Your Atlas Search index has autocomplete feature: as user types "lap", suggest "laptop", "laptop bag", "laptop stand". You implement with a prefix search query. However, with 1000 products and autocomplete queries hitting MongoDB frequently (every keystroke), queries are slow (500ms+) and Atlas Search index is hot. How would you optimize autocomplete?

Autocomplete on full product search is expensive: each prefix generates a search query that scans index. With "lap" prefix, Atlas Search looks for all products matching "lap" and re-ranks—expensive for frequent queries.

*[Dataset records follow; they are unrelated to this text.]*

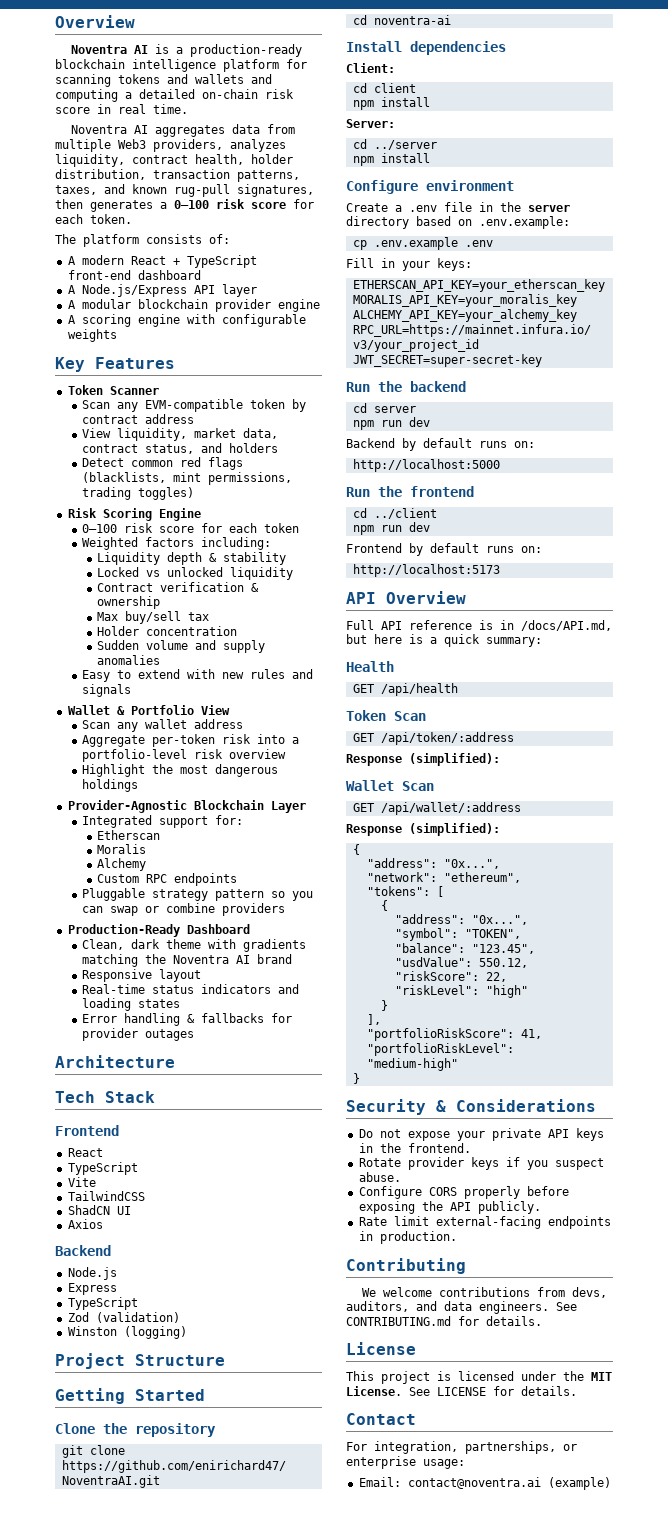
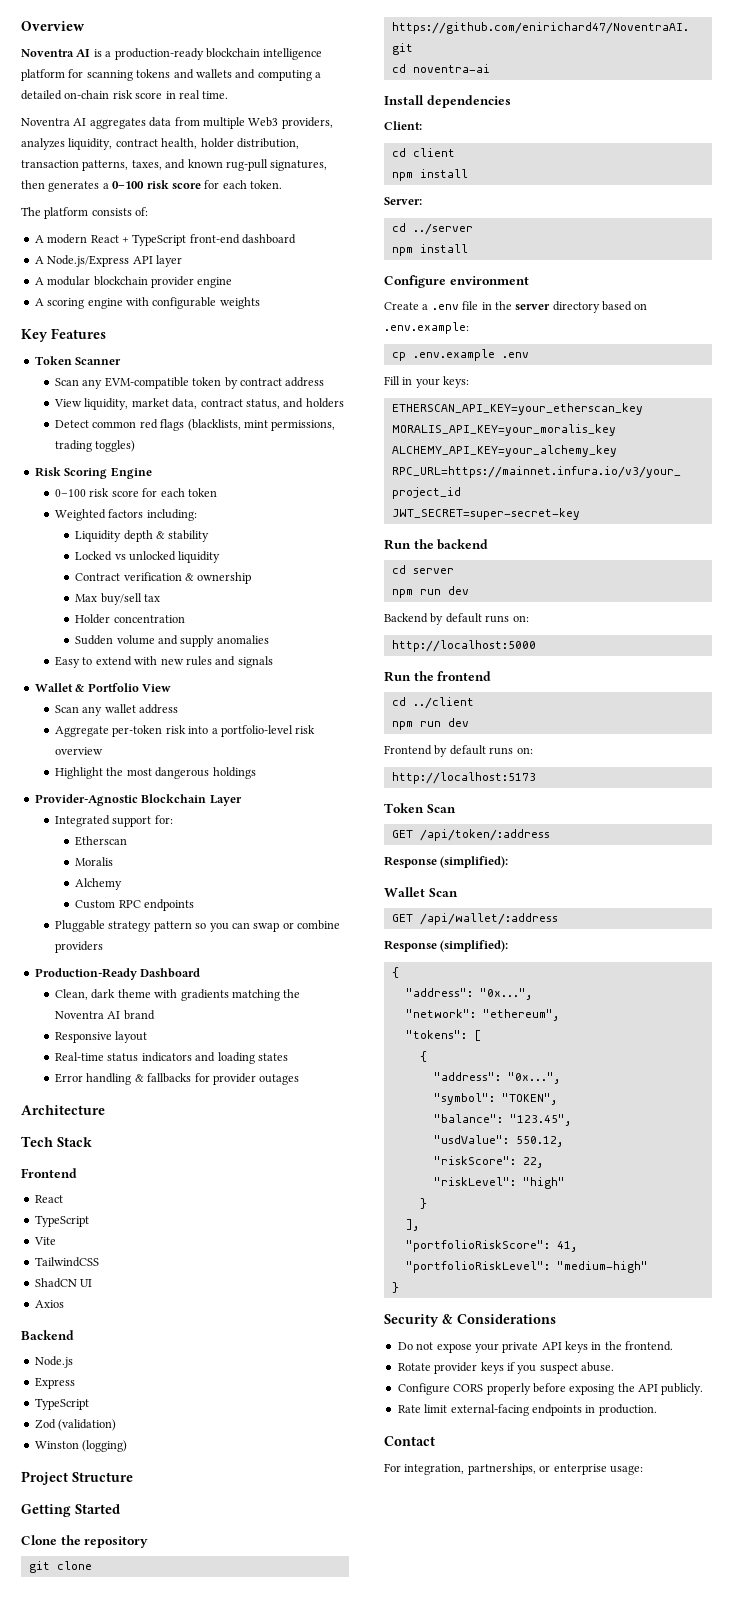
- API Overview
- Full API reference is in /docs/API.md, but here is a quick summary:
- Health
- GET /api/health
- Contributing
- We welcome contributions from devs, auditors, and data engineers. See CONTRIBUTING.md for details.
- License
- This project is licensed under the MIT License. See LICENSE for details.
- Email: contact@noventra.ai (example)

Optimization strategies: (1) Use autocomplete analyzer in Atlas Search: create search index with `"autocomplete"` analyzer (Lucene's EdgeNGramAnalyzer). This pre-tokenizes words into prefixes at index time. Query: `{autocomplete: {query: "lap", path: "name"}}` uses pre-indexed prefixes, much faster; (2) Cache autocomplete results: maintain a separate collection `autocomplete_suggestions: [{term: "laptop", count: 150}, ...]` (pre-computed). As user types "lap", query autocomplete collection (simple filter), not full search index. Update suggestions nightly; (3) Client-side filtering: return all products (cached), client filters locally as user types. Requires downloading product catalog (~1MB), acceptable for retail; (4) Trie structure: maintain a trie on the server or embedded in MongoDB. Prefix lookup is O(length of prefix), very fast. Query: `db.autocomplete_trie.findOne({_id: "l"}).children["a"].children["p"]` returns suggestions; (5) Separate lightweight index: create a second Atlas Search index on just {name} with autocomplete analyzer and fewer fields. Lower index size, faster queries.

Recommended: use Atlas Search autocomplete analyzer. In index config: `{"analyzer": "lucene.standard", "mappings": {"dynamic": true, "fields": {"name": {"type": "autocomplete", "minGrams": 2, "maxGrams": 15}}}}`

Follow-up: If you have 10M products, how would you implement autocomplete with <100ms response time?

You build a support ticket search system using Atlas Search. Search index includes ticket title, description, and resolution. Query: `db.tickets.aggregate([{$search: {text: {query: "ssl certificate error", path: ["title", "description", "resolution"]}}}])`. Results include tickets with "SSL", "certificate", and "error" scattered in different fields. However, you want phrase search: only return tickets mentioning "ssl certificate error" as a phrase (consecutive words). Current results include false positives. Design a phrase search.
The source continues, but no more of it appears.